:: STUDY MATERIAL ::
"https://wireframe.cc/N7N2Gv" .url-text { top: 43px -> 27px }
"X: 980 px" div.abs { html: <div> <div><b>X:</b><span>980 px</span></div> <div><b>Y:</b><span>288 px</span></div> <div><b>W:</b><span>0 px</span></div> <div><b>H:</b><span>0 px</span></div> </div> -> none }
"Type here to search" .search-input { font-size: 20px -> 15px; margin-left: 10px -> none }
:::
:: STUDY MATERIAL ::
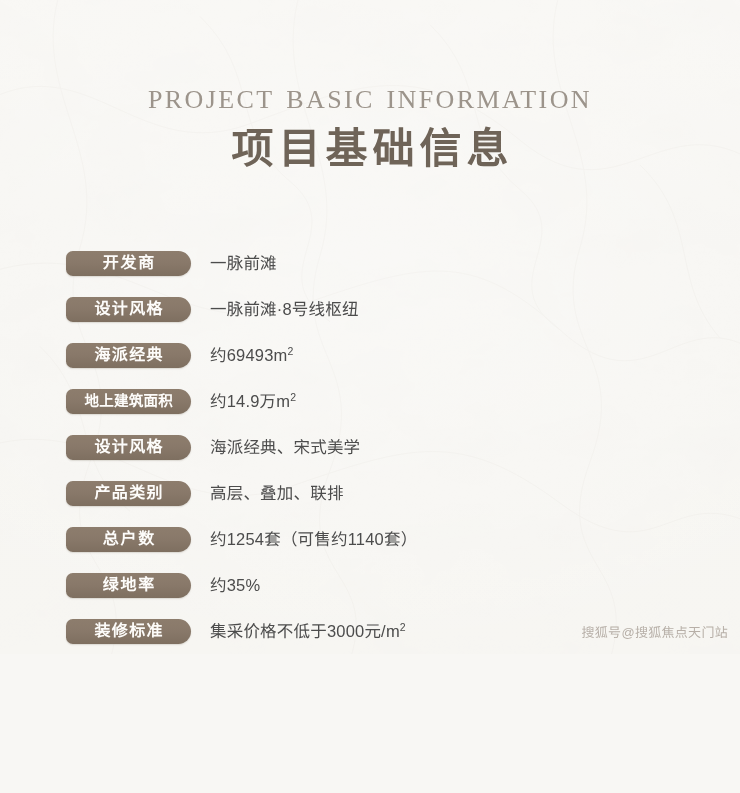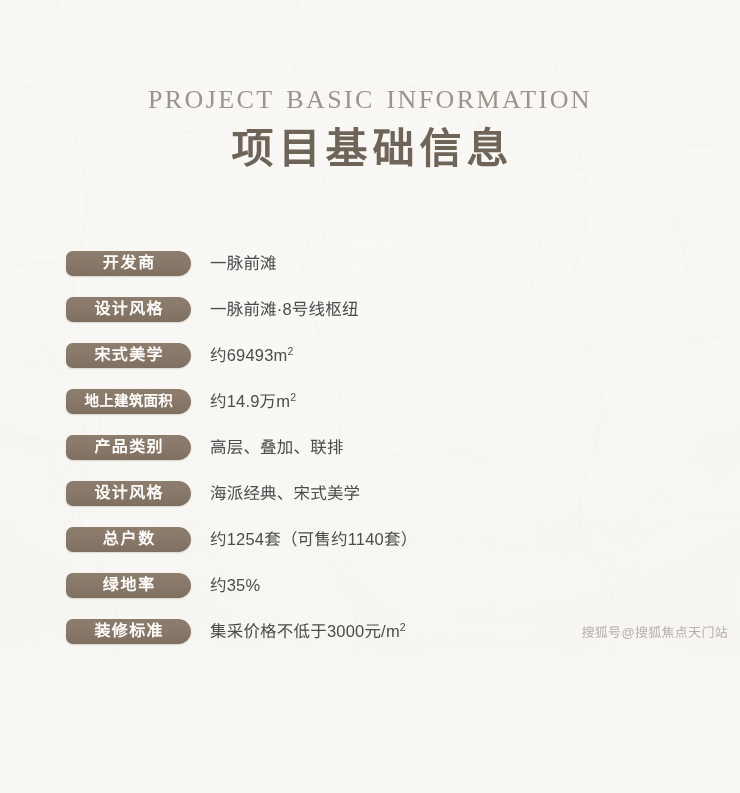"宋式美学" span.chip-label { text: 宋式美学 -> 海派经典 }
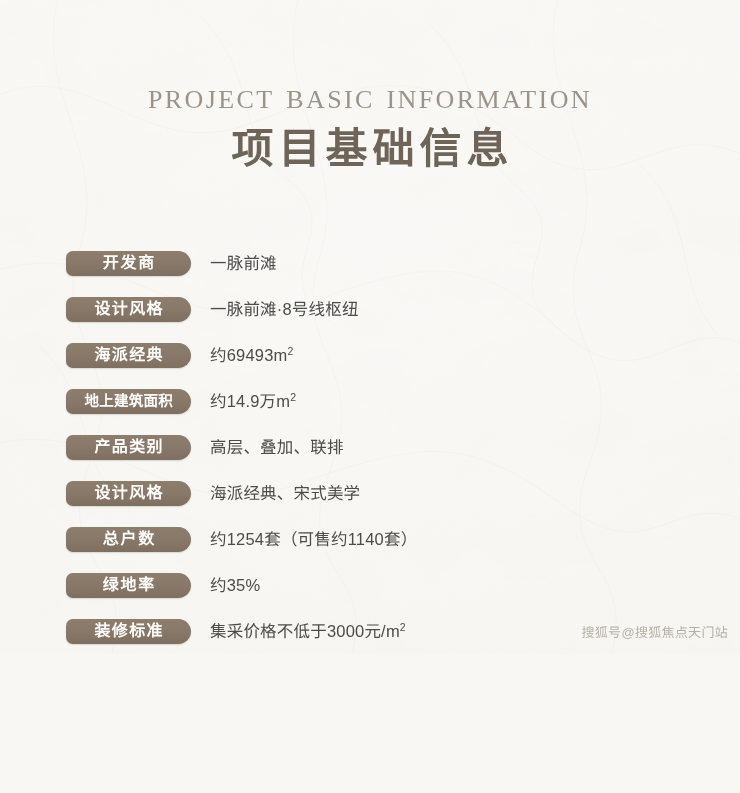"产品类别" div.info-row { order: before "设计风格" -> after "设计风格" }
:::
ASSIGNED TASK: How many lines of the entries above include the word "none"? Reply with the number alone.

RESPONSE TO THIS TASK: 2